Home > Workload Solutions > SQL Server > White Papers > Microsoft SQL Server 2019 Big Data Clusters: A Big Data Solution Using Dell EMC Infrastructure > Use case overview
We designed our use case to parallel the steps that customers take to deploy a SQL Server Big Data Cluster. Throughout the use case discussion, we describe important steps, design considerations, and outcomes. The discussion is not intended to outline step-by-step deployment actions but, instead, to provide guidance to make your Big Data Cluster solution successful.
Designing and configuring a resilient PowerFlex rack was our initial step. Because Big Data Clusters are business-critical, we designed a PowerFlex rack with multiple controller nodes and hyperconverged nodes so that there was no single point of failure. Performance was not a key consideration because PowerFlex enables massive scale-out with the addition of nodes. One of the many advantages of a PowerFlex system is that customers can choose between using a bare-metal infrastructure or virtualization. In this use case, we used VMware vSphere virtualization to increase manageability and security.
We created vSphere VMs to host Red Hat Enterprise Linux. The Red Hat Linux Operating System is certified for SQL Server 2019 Big Data Clusters, Docker Enterprise Edition, and Kubernetes. In this use case, we show the automation that we achieved using Kubernetes with the CSI plug-in for PowerFlex systems.
Deploying SQL Server 2019 Big Data Clusters in containers was our next step. For deployment steps, see How to deploy SQL Server Big Data Clusters on Kubernetes in Microsoft SQL Docs. We created a local private registry to manage our Big Data Cluster images, giving the database team the capability to update images.
When our Big Data Cluster was running, we populated the cluster with data from the TPC-H benchmark. The TPC-H benchmark is a decision-support benchmark. We chose it because it provided the capability to create 1 TB and 10 TB datasets. We used the 1 TB TPC-H dataset in our tests, and we used the 10 TB dataset at the end of the use case to validate a larger dataset in the Big Data Cluster.

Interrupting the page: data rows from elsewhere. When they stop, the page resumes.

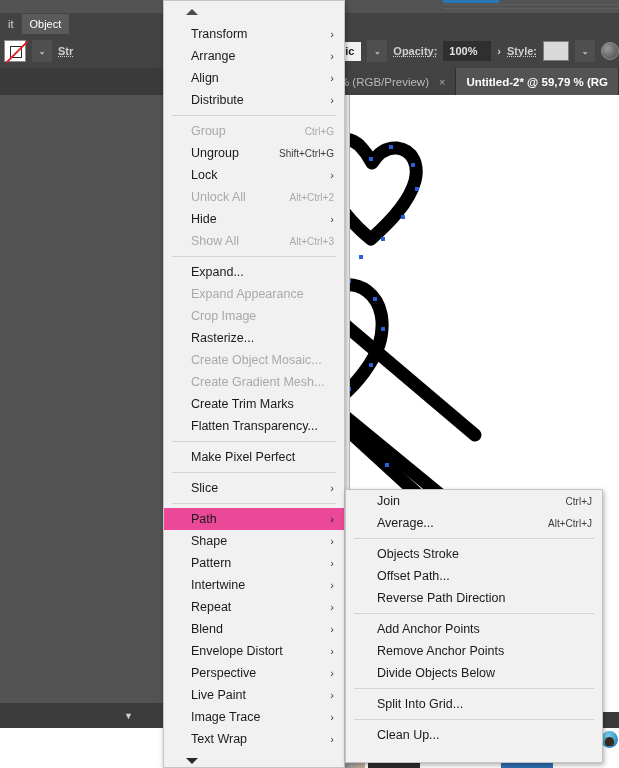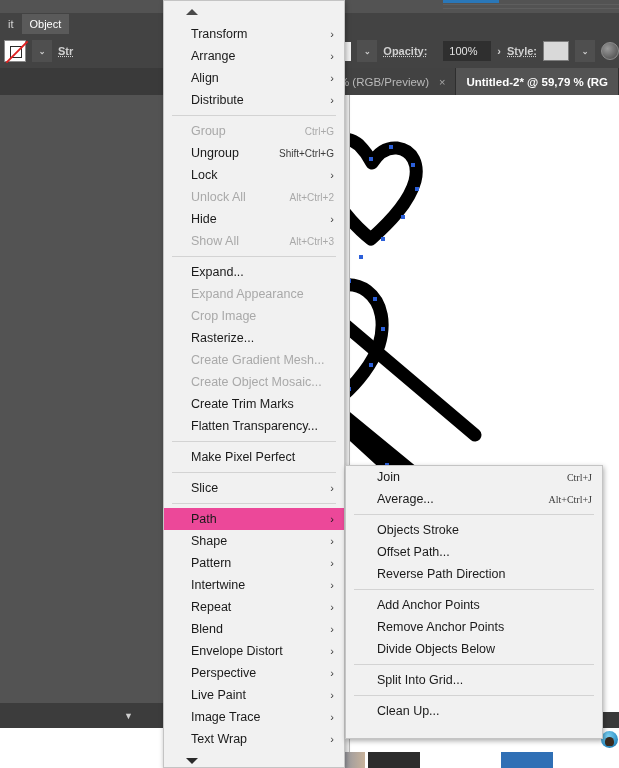"100%" .field { font-weight: normal -> bold; margin-left: 10px -> none }
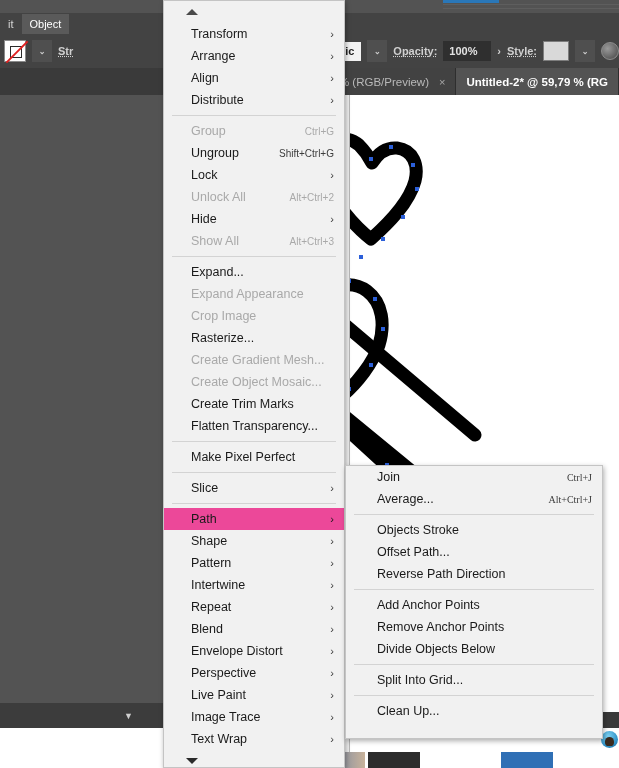"Create Gradient Mesh..." div.mitem { order: before "Create Object Mosaic..." -> after "Create Object Mosaic..." }
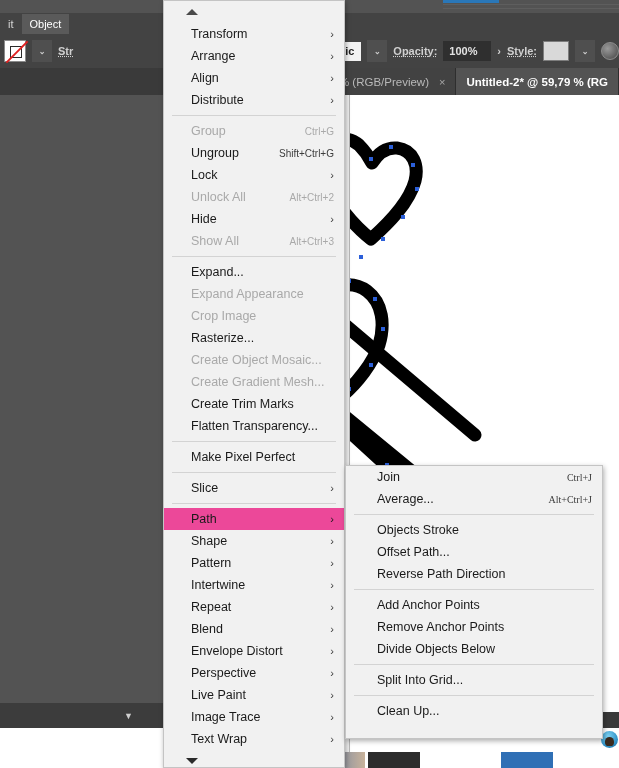"Join" #path-submenu { top: 465px -> 489px }
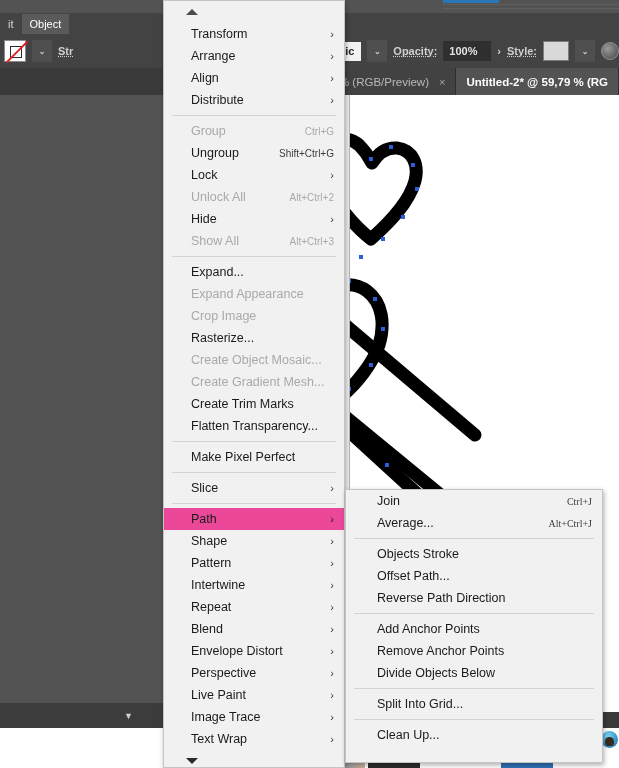"Ctrl+J" #path-submenu .mitem .sc { font-family: Liberation Serif, serif -> none }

The next step was to use PolyBase to connect three disparate resources. We ingested most of the TPC-H data into the Big Data Cluster and imported smaller tables from the same dataset into a SQL Server 2019 database and an Oracle 19c database. We could then use the TPC-H queries to show that PolyBase enables data virtualization—that is, PolyBase allowed us to query three different data sources with T‑SQL.
The outcome in setting up this Microsoft Big Data Cluster was the ability to report on data across our three databases. We tested our reporting capabilities in two ways. We first we used our TPC-H queries without any acceleration. Then we created a Big Data Cluster data pool and cached the data from the Oracle database.